Current state (2026-04-22): Phase 1 Cubical Core closed. The machinery required to build the numerical layer — CType, CTerm, HasType, uaLine, EquivData, transport axioms — is in place.

This document is the specification for the numerical layer that will sit in Cell/Numerical.lean (and satellites: Cell/Contract.lean, Cell/Registry.lean, Cell/Planner.lean). None of those modules exist yet; when written, they must satisfy §10's minimum contract and avoid §12's construction faults.

Blocking dependencies for first-class scheme support:

  1. Σ-types on CType (STATUS.md priority #5) — enables (Matrix_α : univ) × (rep : Rep α) factorization for F8, and the (B : univ) × (norm : B → B → Float) factorization for §5.1.
  2. Dependent Π on HasType — enables preconditions as native types (F2) rather than external Prop fields.
  3. Glue-transport rule — discharges transp_ua from axiom to theorem, which is needed for §7 naturality proofs to be computationally meaningful rather than axiom-level.
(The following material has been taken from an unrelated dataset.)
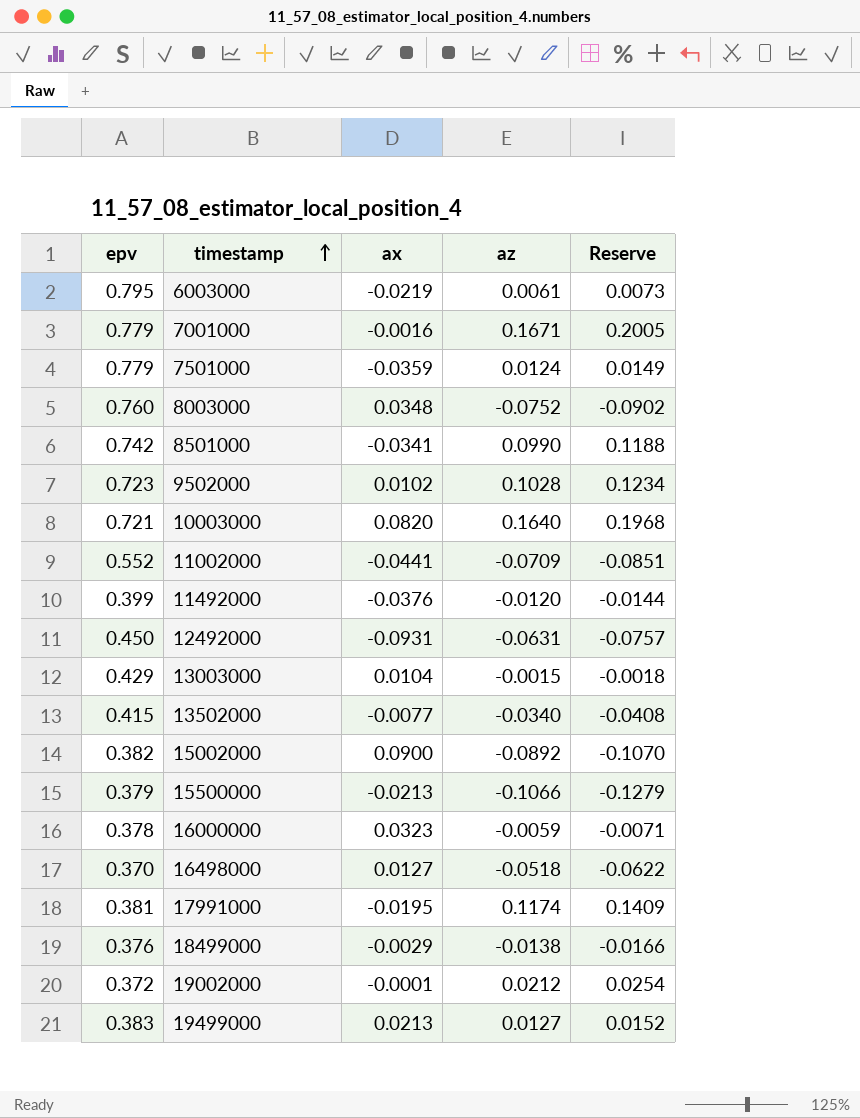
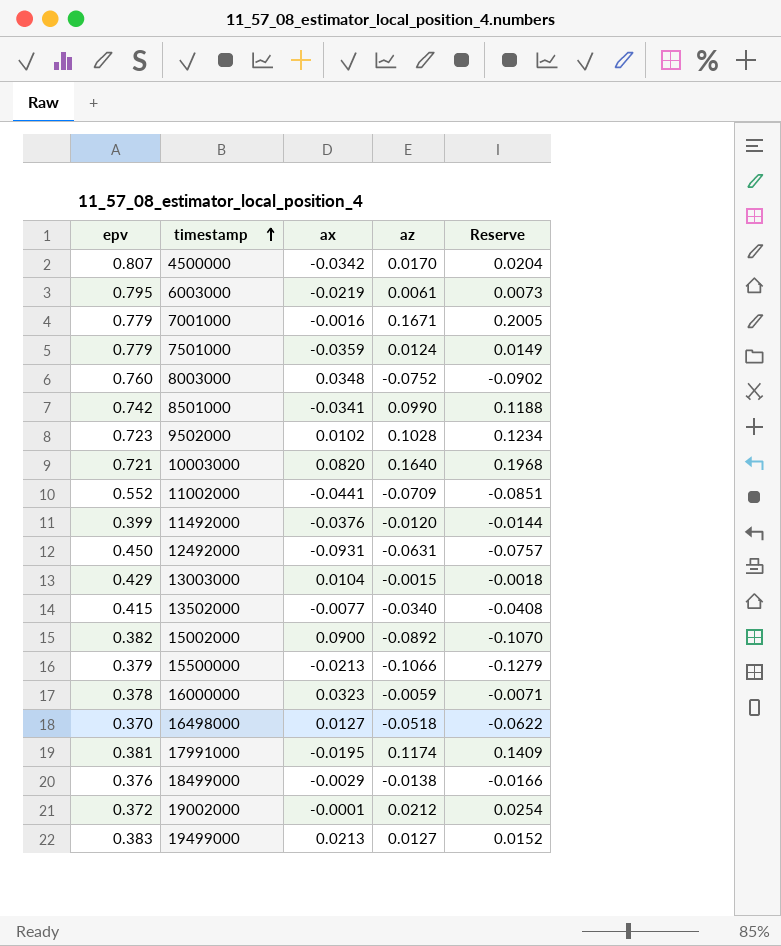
row 4500000: none -> 0.807 | -0.0342 | 0.0170 | 0.0204

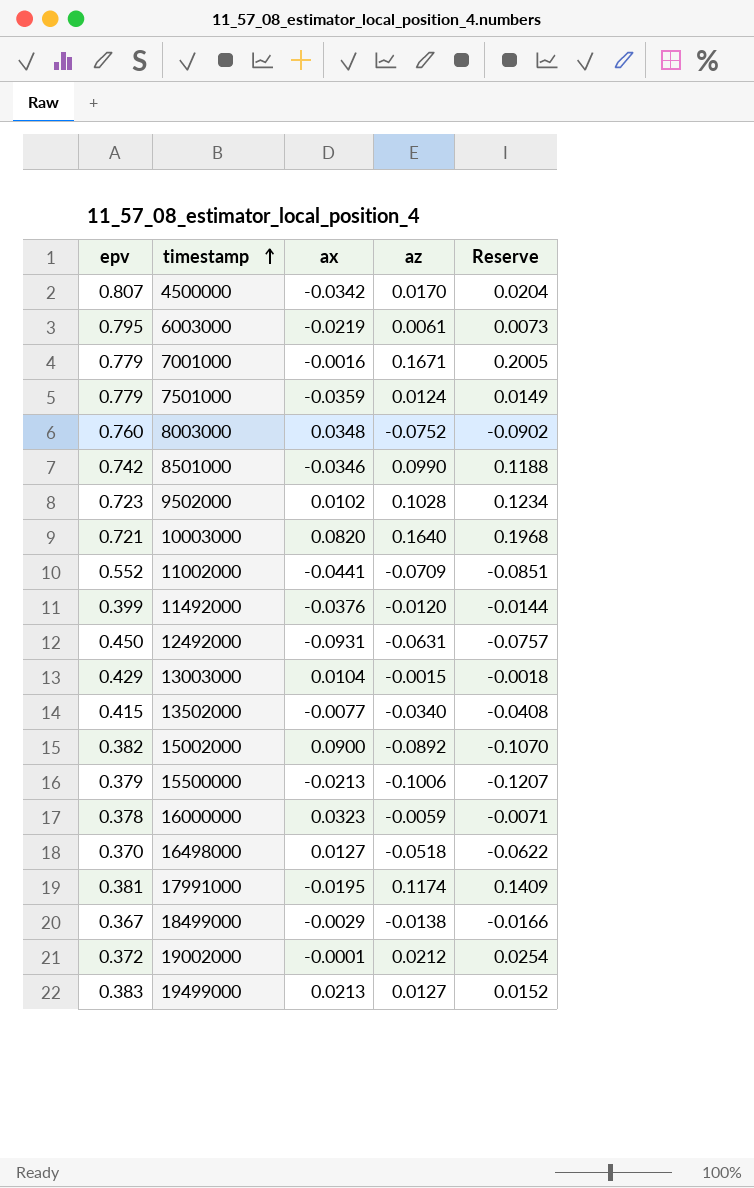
8501000 | ax: -0.0341 -> -0.0346
15500000 | az: -0.1066 -> -0.1006
15500000 | Reserve: -0.1279 -> -0.1207
18499000 | epv: 0.376 -> 0.367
None of these require the Rust FFI. All three are pure-Lean extensions of the current axiom base.

Rust FFI dependencies (for execution, not formalization):

  1. Cubical evaluator backend — lets the planner actually run the schemes on real inputs.
  2. Backend-specific realizations — SPIR-V / WGSL / CPU-ref variants with calibrated wall-clock costs.

14. Checklist for a New Numerical Scheme

Before merging a scheme into the registry, verify:

  • source, target, body, body_ty all typed without reference to any execution-context axis (§1).
  • nat_witness provided, or scheme explicitly tagged representation-specific (§7).
  • error_bound in terms of target's structural norm, not implementation units (§5.1, F3).
  • cost_estimate in abstract cost units, not wall-clock (§5.2, F6).
  • precondition explicit for any non-total input (§8, F2).
  • order_sensitivity declared if reductions / parallelism involved (§9, F5).
  • No field of the scheme mentions precision, backend, layout, parallelism, or hardware (§1, F1, F8).
  • At least one Realization committed with impl_extra_proof (§6, F10).
  • If multiple realizations, interchangeability theorem derived (§6).
  • Planner integration: scheme appears as an edge in the registry graph (§11); if a planner search fails involving this scheme, the failure is a PlannerResult.gap (§11, F7).

If any checkbox is unchecked, the scheme is second-class. A second- class scheme may still be merged, but is not transport-stable and will not be used automatically by the planner.


This document is a principle, not a suggestion. Any future numerical work that deviates from it deviates deliberately, with a written argument, recorded as an exception in STATUS.md.